OPTIMIZATION IN SPEED OF THE RELAY-MODAL CONTROL SYSTEM OF THE SERVO DRIVE BASED ON THE STUDY OF THE MATHEMATICAL MODEL

Positional control systems are characterized by the limitation of intermediate coordinates in transients. Such restrictions are implemented by a system with cascading controllers. The N-i switching method provides optimization of the speed of such control systems. In this paper, we study the three-loop system of subordinate regulation. The parameters of the relay-modal controllers were varied based on a change in the calculated amplitude of the control action without changing its real value. The parametric synthesis of such a system is based on optimal trajectories in terms of speed. The study of the control system at various settings revealed a different degree of deviation of transitional trajectories from the calculated one. This effect is due to the replacement of optimal regulator settings with modal ones in order to give the system a margin of stability.

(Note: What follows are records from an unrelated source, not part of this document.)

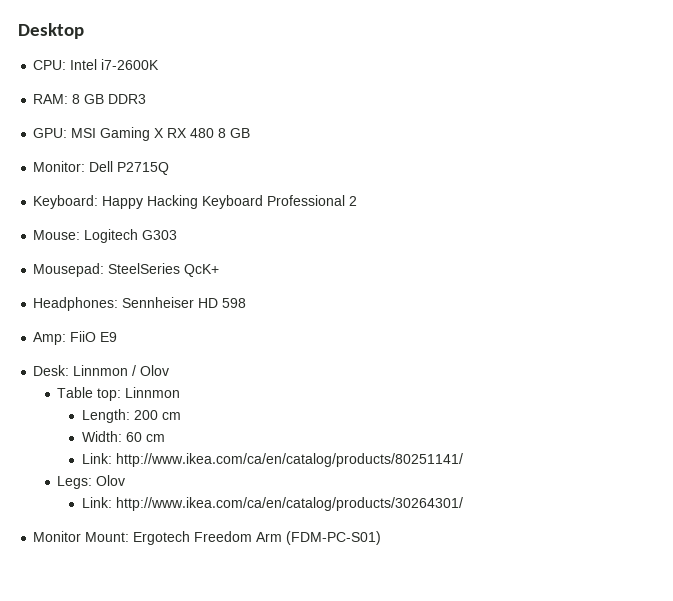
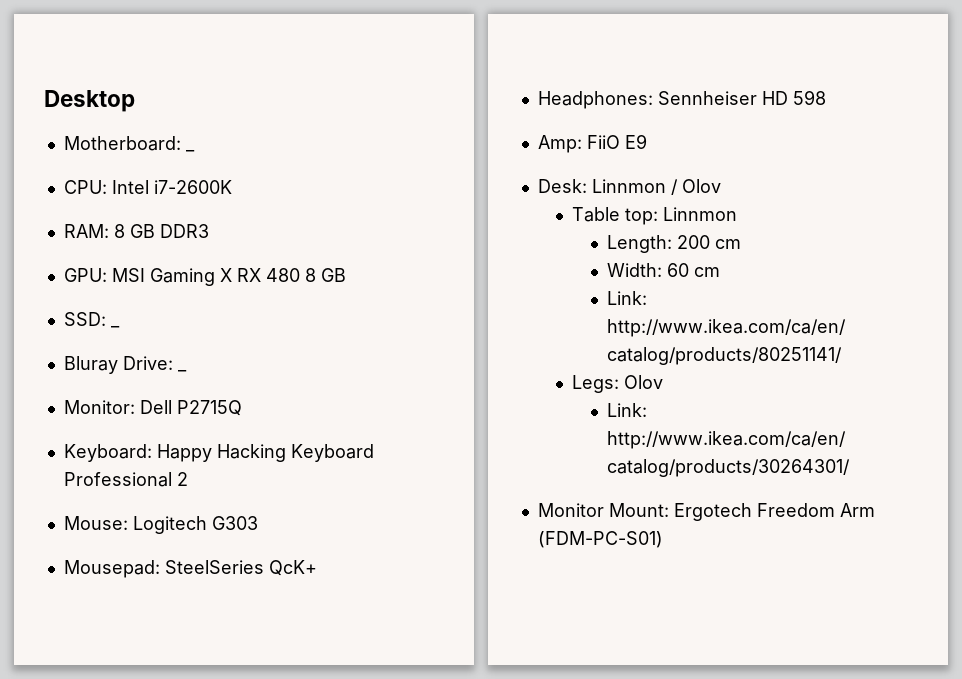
(84, 31) none -> [63,136,195,152] // Motherboard: _
(251, 133) none -> [63,312,106,326] [110,326,120,328] [63,356,173,374] [177,370,187,372] // SSD: _ // Bluray Drive: _

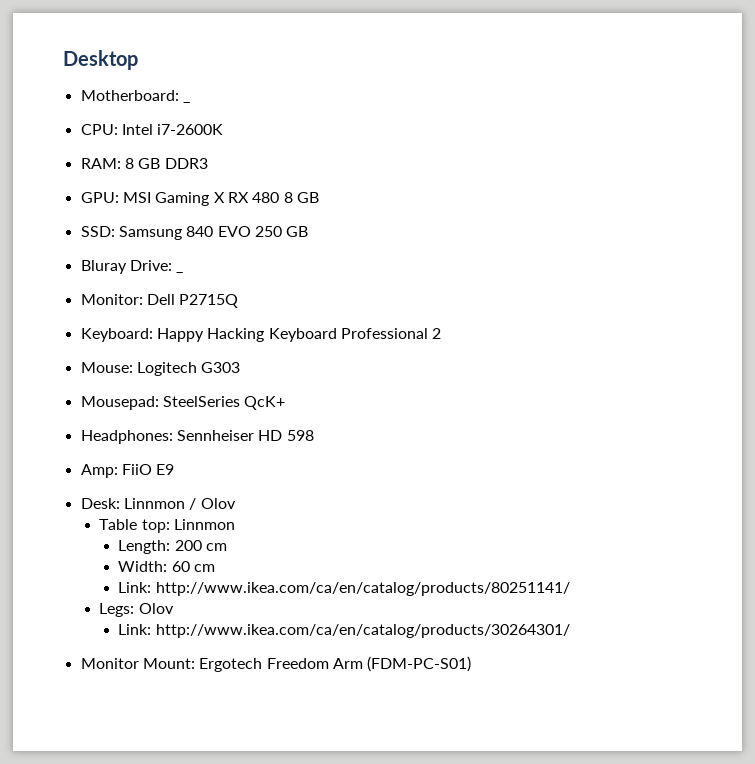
[110,326,120,328] _ -> [118,226,309,240] Samsung 840 EVO 250 GB

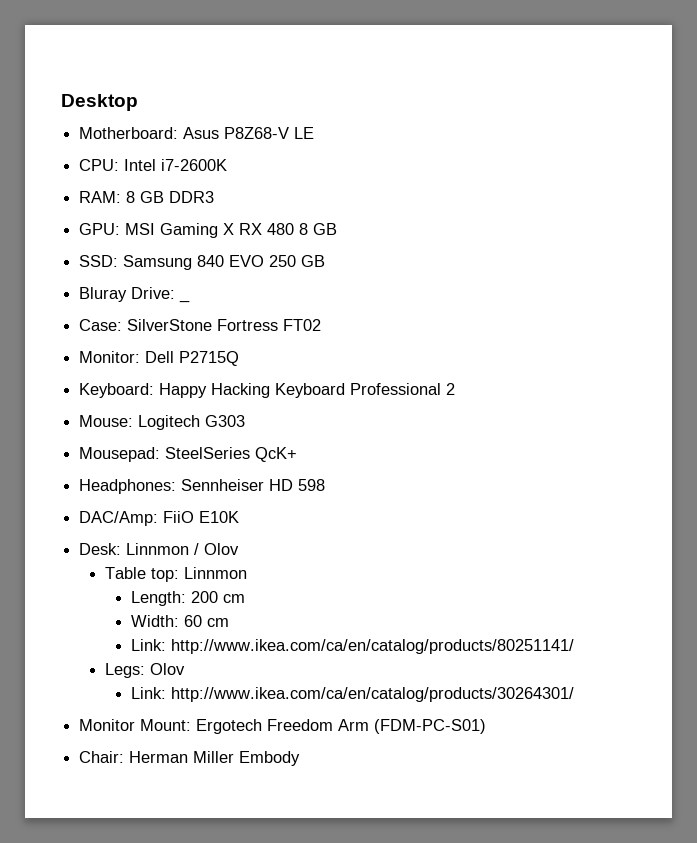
[182,101,190,103] _ -> [183,127,315,139] Asus P8Z68-V LE
(184, 272) none -> [79,319,322,331] // Case: SilverStone Fortress FT02
[80,464,175,478] Amp: FiiO E9 -> [79,511,240,526] DAC/Amp: FiiO E10K
(472, 664) none -> [79,751,301,766] // Chair: Herman Miller Embody

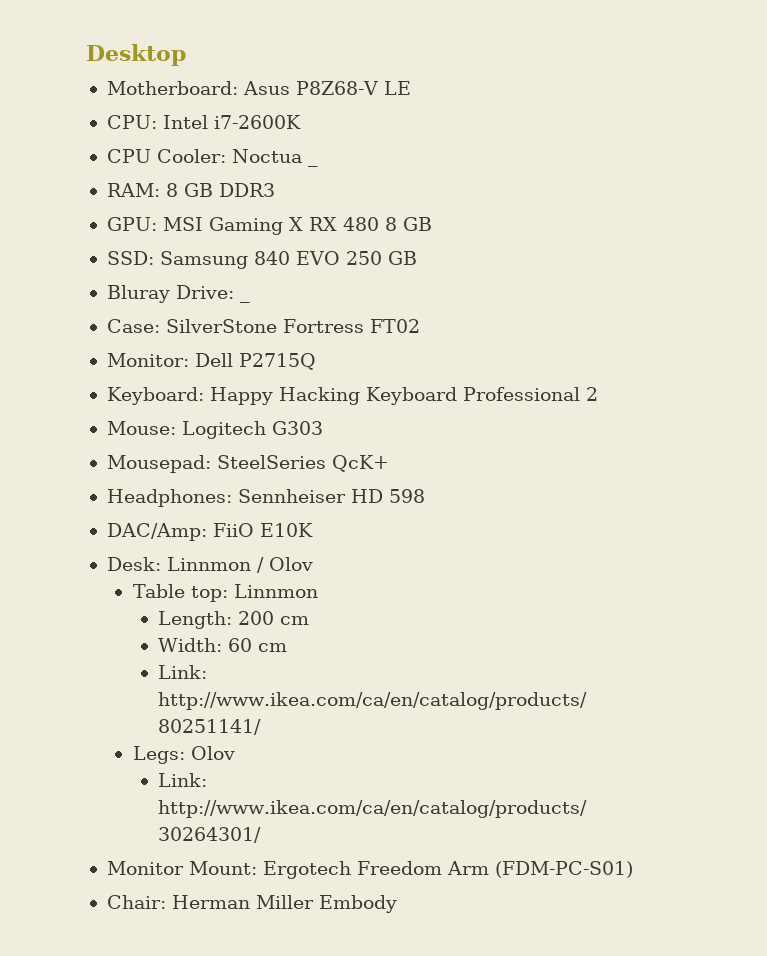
(228, 165) none -> [106,149,302,163] [307,163,318,167] // CPU Cooler: Noctua _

The obtained families of transient characteristics make it possible to construct empirical dependences of the duration of regulation on the relative value of the calculated amplitude of the control action. Such dependencies have pronounced extremes, which makes it possible to tune the system to a near optimal speed by preventing the regulators from entering the sliding mode prematurely. The performed simulation of the positional system with extremal settings confirms the effectiveness of the proposed methodology for the correction of dynamic characteristics. The results of the study open up the prospects of the practical implementation of relay-modal control algorithms for cascading systems, the synthesis of which is based on the N-i switching method.